● Assigned task
In the listing beneath this line, copy exactly the lines starting with the one containing "[1070,366,1129,381] [661,389,693,407] adapter" and going on through the one containing "[972,414,1129,432] [661,441,1017,456] [661,464,1046,481]".

● Records for processing
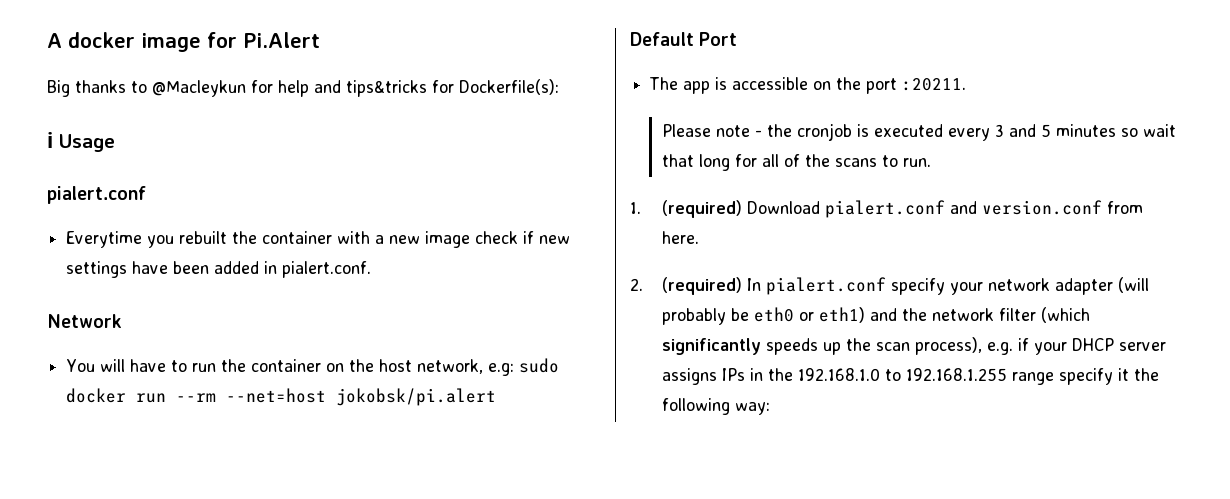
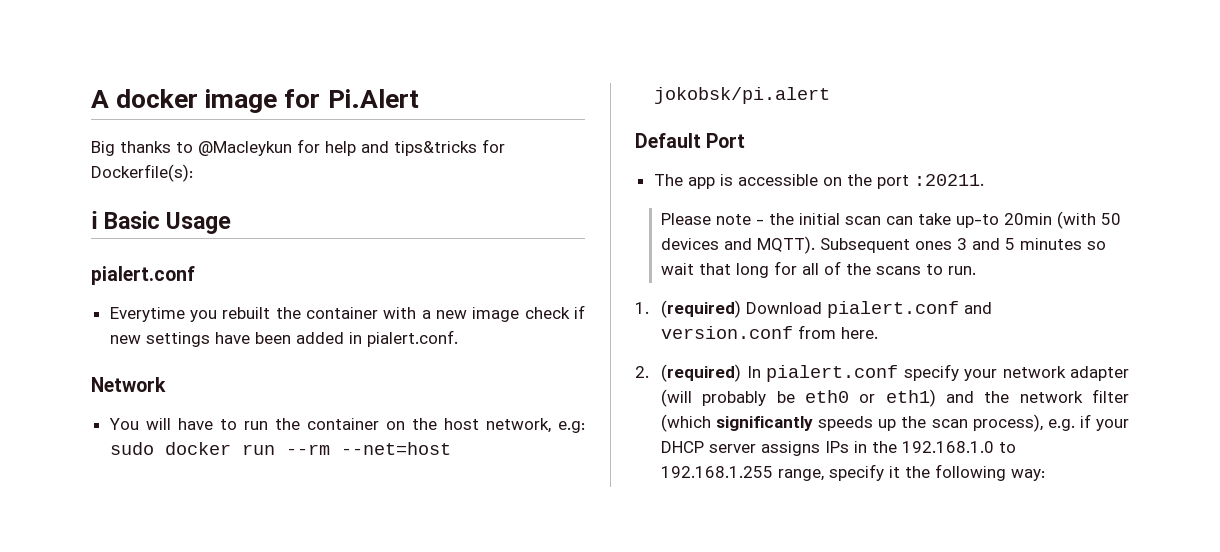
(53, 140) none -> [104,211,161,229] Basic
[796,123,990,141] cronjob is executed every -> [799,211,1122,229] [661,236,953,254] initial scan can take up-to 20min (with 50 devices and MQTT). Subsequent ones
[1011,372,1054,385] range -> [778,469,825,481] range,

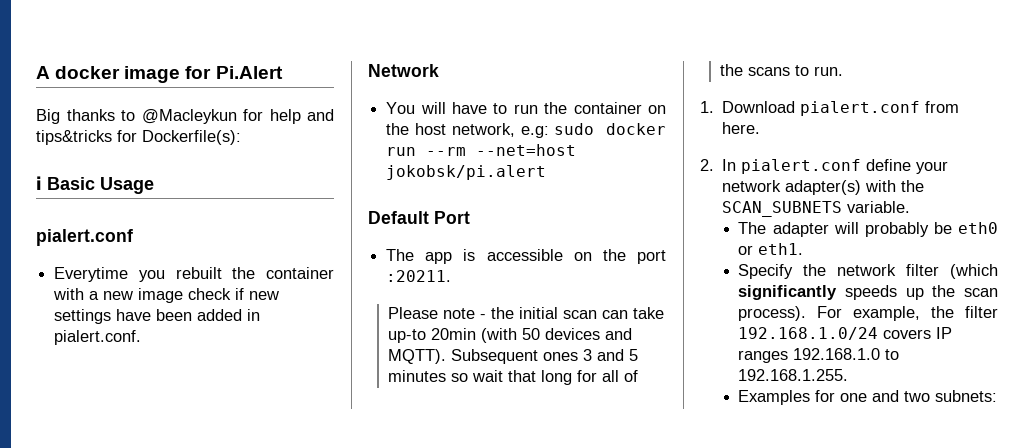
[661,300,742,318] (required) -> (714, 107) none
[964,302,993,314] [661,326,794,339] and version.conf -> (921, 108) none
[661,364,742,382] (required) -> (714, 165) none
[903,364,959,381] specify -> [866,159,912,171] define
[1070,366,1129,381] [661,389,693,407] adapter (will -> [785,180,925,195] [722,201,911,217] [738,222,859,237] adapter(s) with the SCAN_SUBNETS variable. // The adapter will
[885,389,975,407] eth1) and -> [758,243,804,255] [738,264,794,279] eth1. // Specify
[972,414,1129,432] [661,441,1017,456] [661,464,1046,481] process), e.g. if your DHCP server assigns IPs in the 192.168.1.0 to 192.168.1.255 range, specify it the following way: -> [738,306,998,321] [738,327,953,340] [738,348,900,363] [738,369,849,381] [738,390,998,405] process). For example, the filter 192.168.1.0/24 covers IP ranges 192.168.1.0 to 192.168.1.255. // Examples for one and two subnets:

* * *

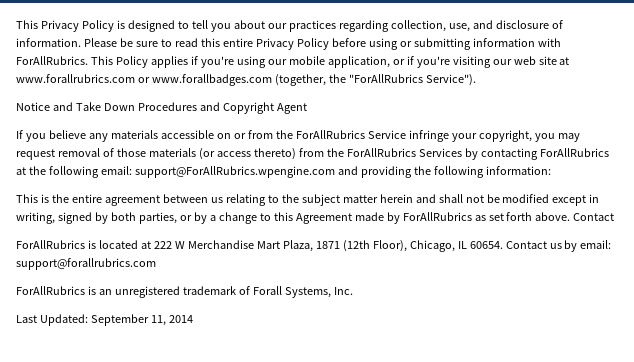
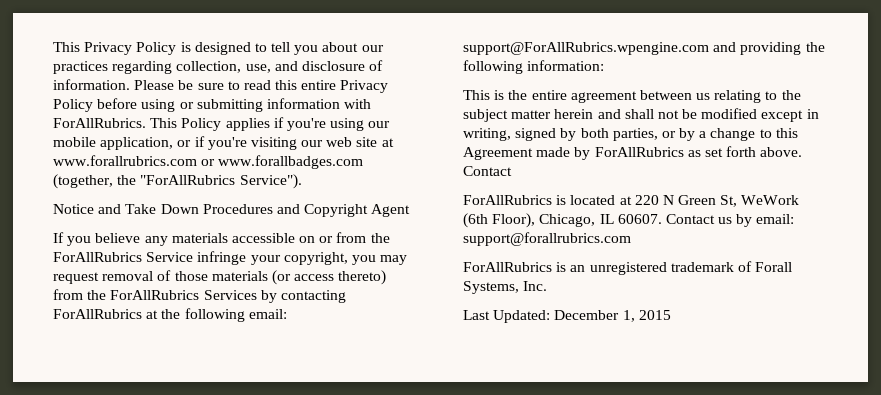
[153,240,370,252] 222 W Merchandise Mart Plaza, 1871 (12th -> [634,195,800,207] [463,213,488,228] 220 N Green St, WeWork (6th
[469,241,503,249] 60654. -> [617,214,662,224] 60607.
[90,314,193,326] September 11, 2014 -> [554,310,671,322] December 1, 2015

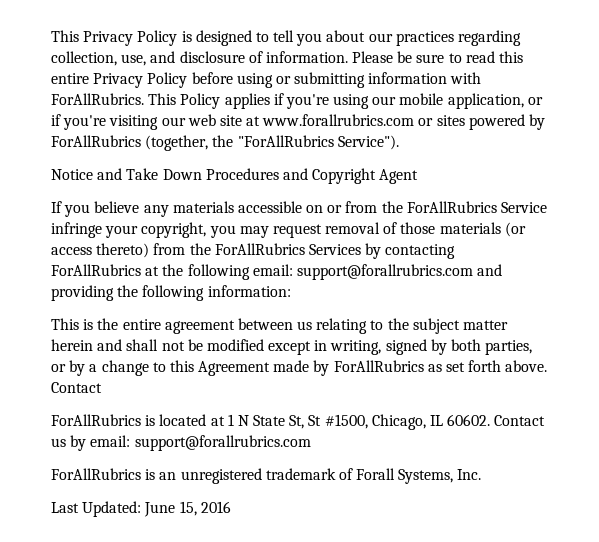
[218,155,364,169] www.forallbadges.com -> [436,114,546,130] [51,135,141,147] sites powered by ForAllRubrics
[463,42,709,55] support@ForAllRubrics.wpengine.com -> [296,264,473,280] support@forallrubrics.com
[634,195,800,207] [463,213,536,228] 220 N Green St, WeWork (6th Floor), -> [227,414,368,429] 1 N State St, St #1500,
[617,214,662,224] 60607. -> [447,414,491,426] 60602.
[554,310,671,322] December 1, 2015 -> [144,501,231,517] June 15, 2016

--

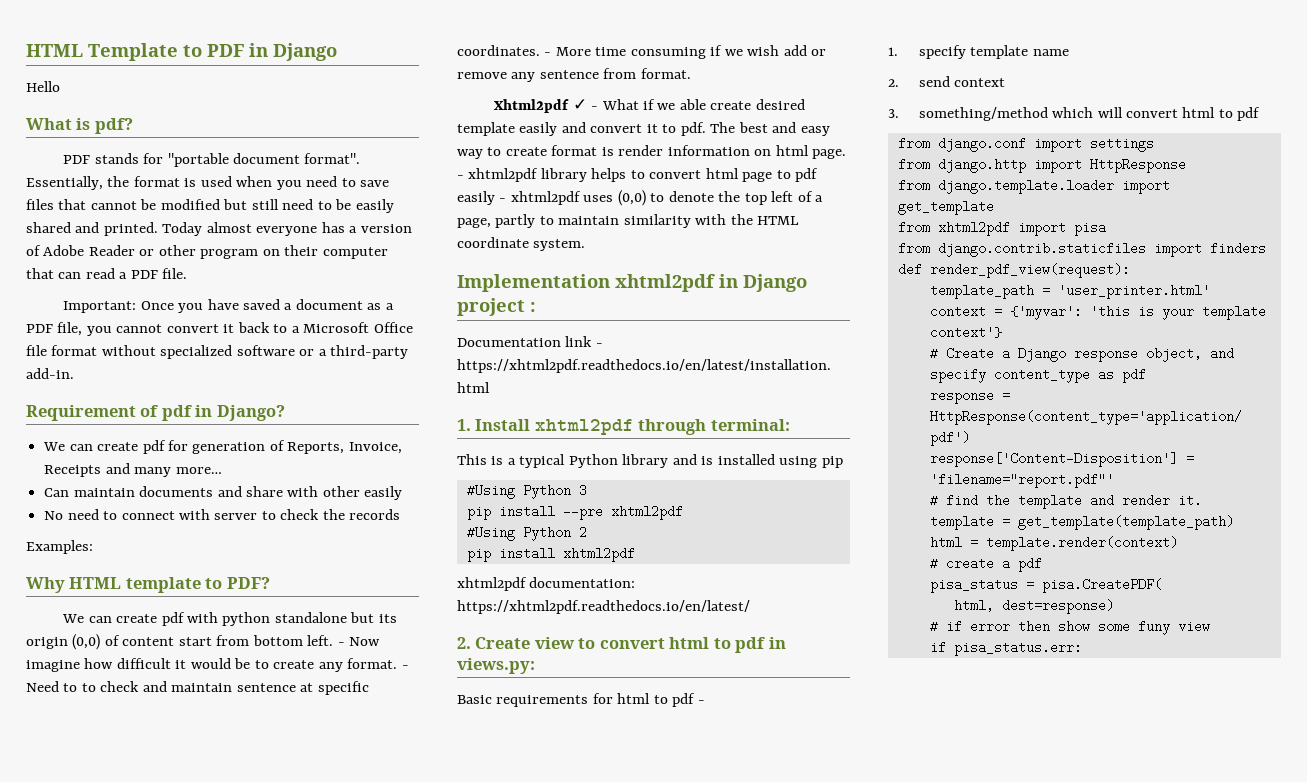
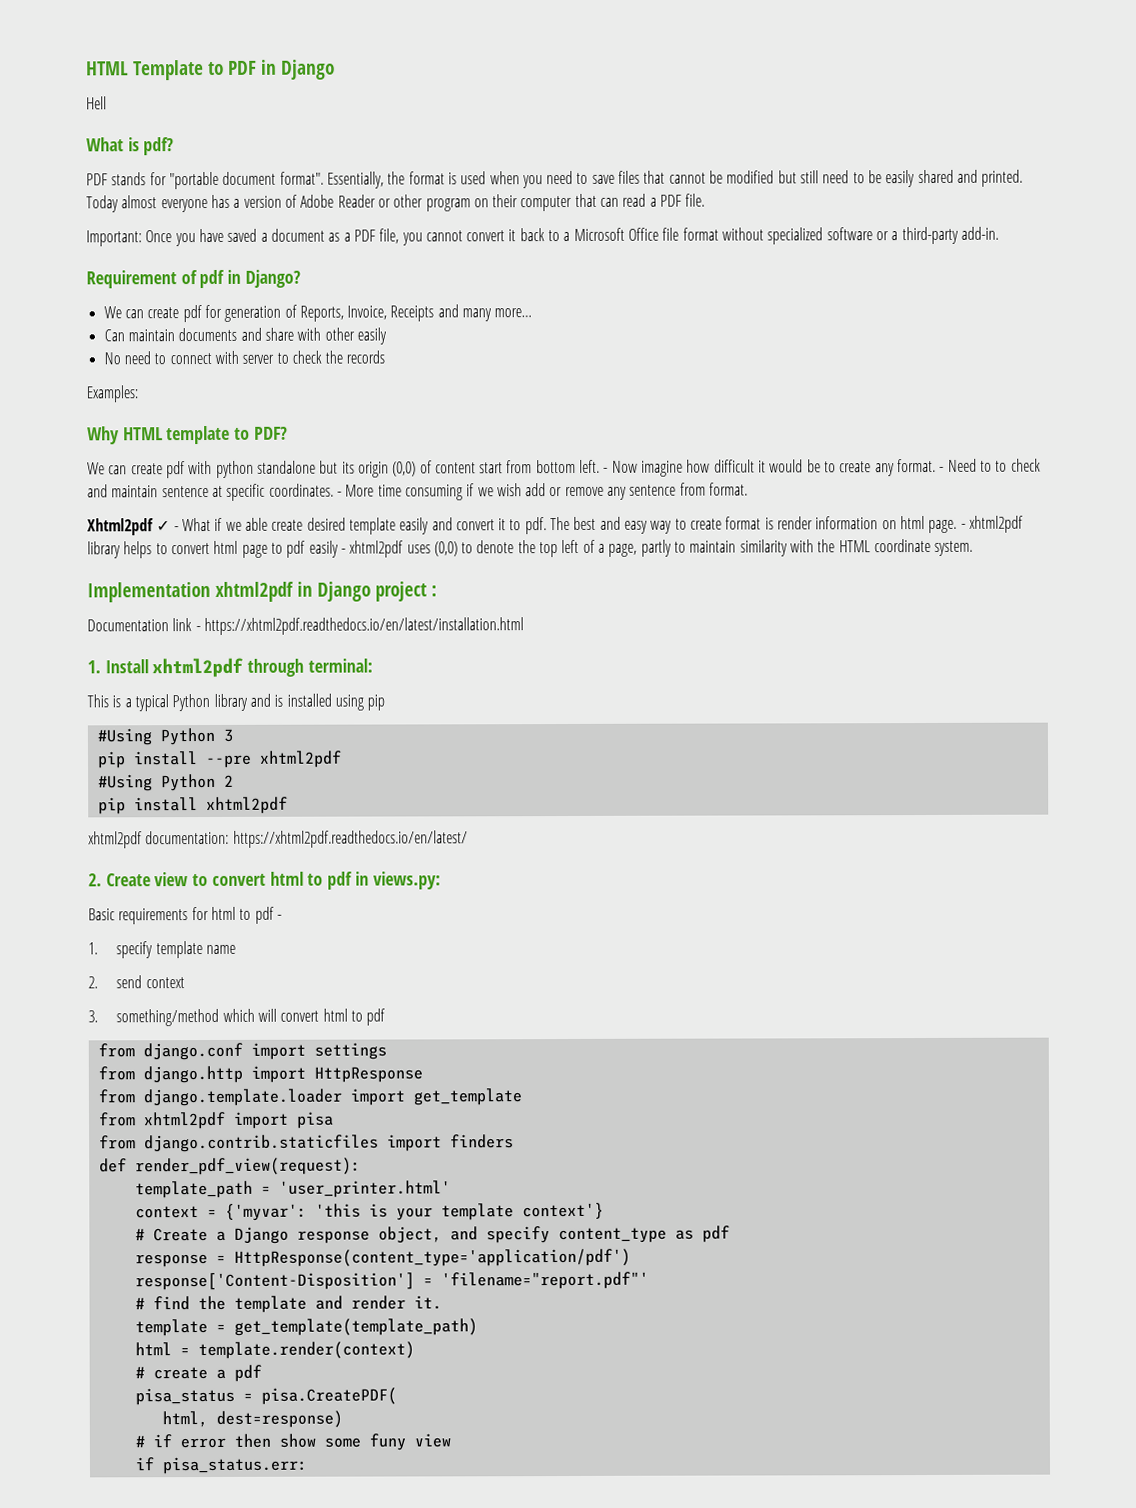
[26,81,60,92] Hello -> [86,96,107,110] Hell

● Result
[1070,366,1129,381] [661,389,693,407] adapter (will -> [785,180,925,195] [722,201,911,217] [738,222,859,237] adapter(s) with the SCAN_SUBNETS variable. // The adapter will
[885,389,975,407] eth1) and -> [758,243,804,255] [738,264,794,279] eth1. // Specify
[972,414,1129,432] [661,441,1017,456] [661,464,1046,481] process), e.g. if your DHCP server assigns IPs in the 192.168.1.0 to 192.168.1.255 range, specify it the following way: -> [738,306,998,321] [738,327,953,340] [738,348,900,363] [738,369,849,381] [738,390,998,405] process). For example, the filter 192.168.1.0/24 covers IP ranges 192.168.1.0 to 192.168.1.255. // Examples for one and two subnets:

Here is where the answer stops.